WHAT TO WORK ON » Leaving out every picture, output the records below exactly as they are.

[Recorded data]
........

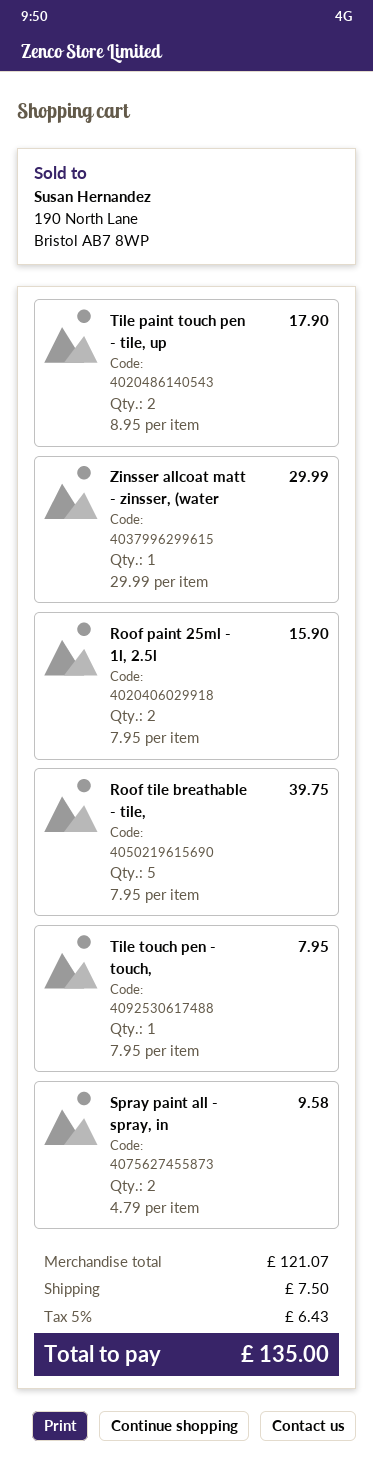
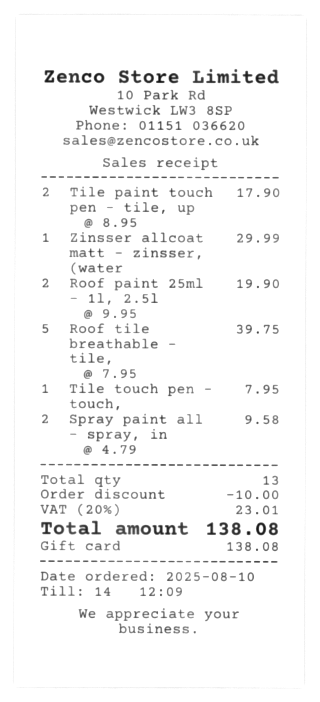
Roof paint 25ml - 1l, 2.5l: 2 x 7.95 = 15.90 -> 2 x 9.95 = 19.90
discount: none -> 10.00
shipping: 7.50 -> none
tax: 5% = 6.43 -> 20% = 23.01
total: 135.00 -> 138.08

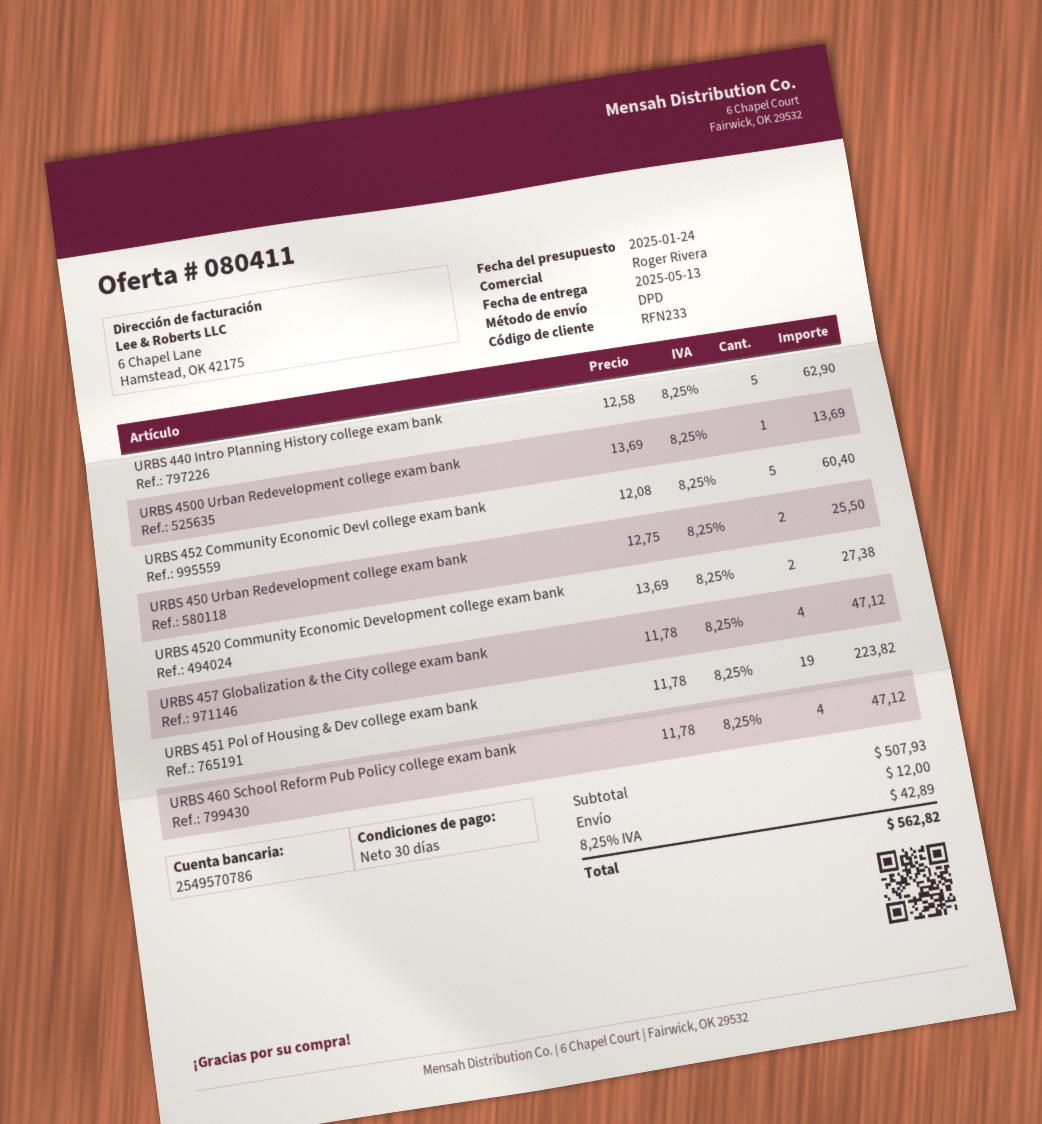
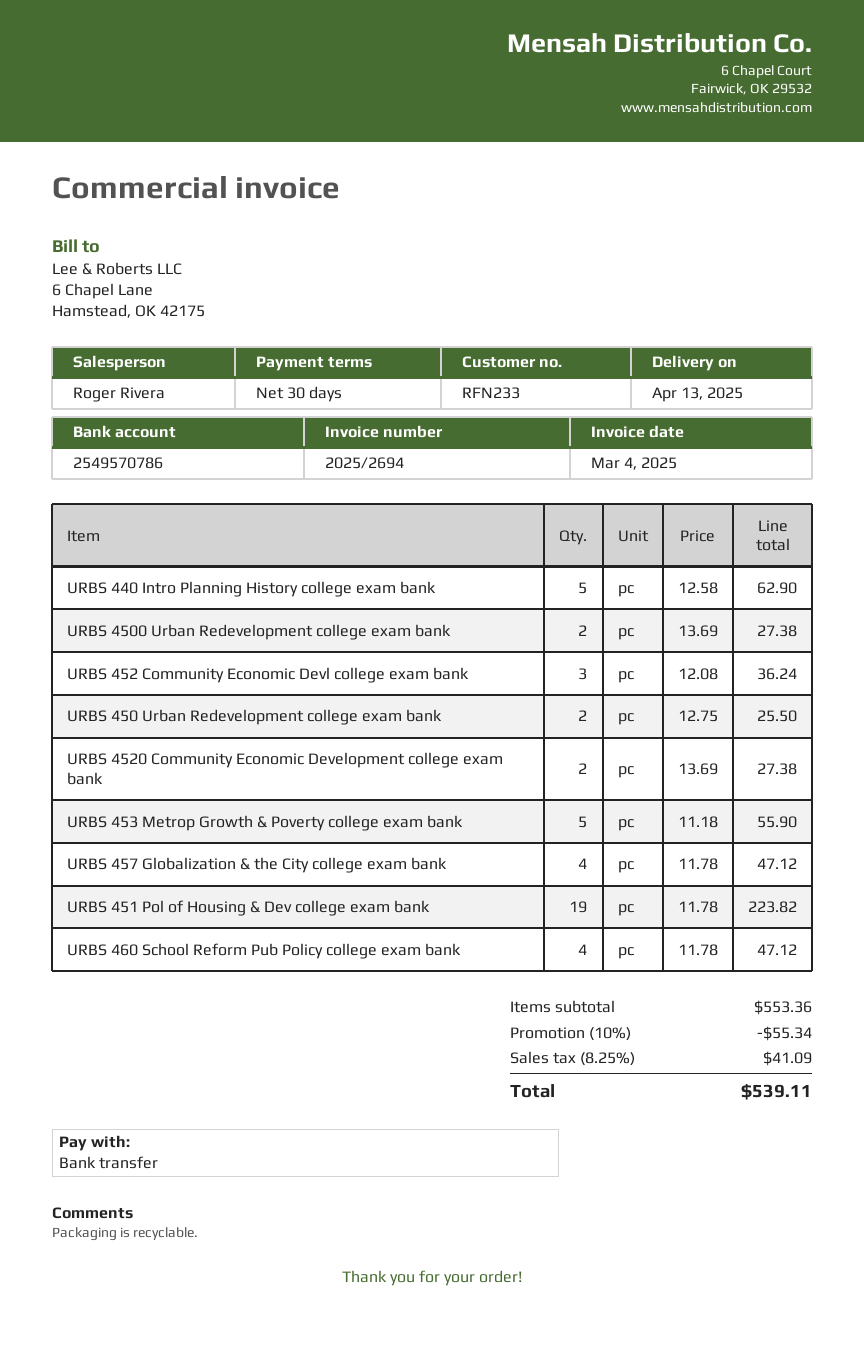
delivery date: 2025-05-13 -> 2025-04-13
URBS 4500 Urban Redevelopment college exam bank: 1 x 13.69 = 13.69 -> 2 x 13.69 = 27.38
URBS 452 Community Economic Devl college exam bank: 5 x 12.08 = 60.40 -> 3 x 12.08 = 36.24
URBS 453 Metrop Growth & Poverty college exam bank: none -> 5 x 11.18 = 55.90
subtotal: 507.93 -> 553.36
discount: none -> 10% = 55.34
shipping: 12.00 -> none
tax: 8.25% = 42.89 -> 8.25% = 41.09
total: 562.82 -> 539.11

........

TASK OUTPUT »
Roof paint 25ml - 1l, 2.5l: 2 x 7.95 = 15.90 -> 2 x 9.95 = 19.90
discount: none -> 10.00
shipping: 7.50 -> none
tax: 5% = 6.43 -> 20% = 23.01
total: 135.00 -> 138.08

delivery date: 2025-05-13 -> 2025-04-13
URBS 4500 Urban Redevelopment college exam bank: 1 x 13.69 = 13.69 -> 2 x 13.69 = 27.38
URBS 452 Community Economic Devl college exam bank: 5 x 12.08 = 60.40 -> 3 x 12.08 = 36.24
URBS 453 Metrop Growth & Poverty college exam bank: none -> 5 x 11.18 = 55.90
subtotal: 507.93 -> 553.36
discount: none -> 10% = 55.34
shipping: 12.00 -> none
tax: 8.25% = 42.89 -> 8.25% = 41.09
total: 562.82 -> 539.11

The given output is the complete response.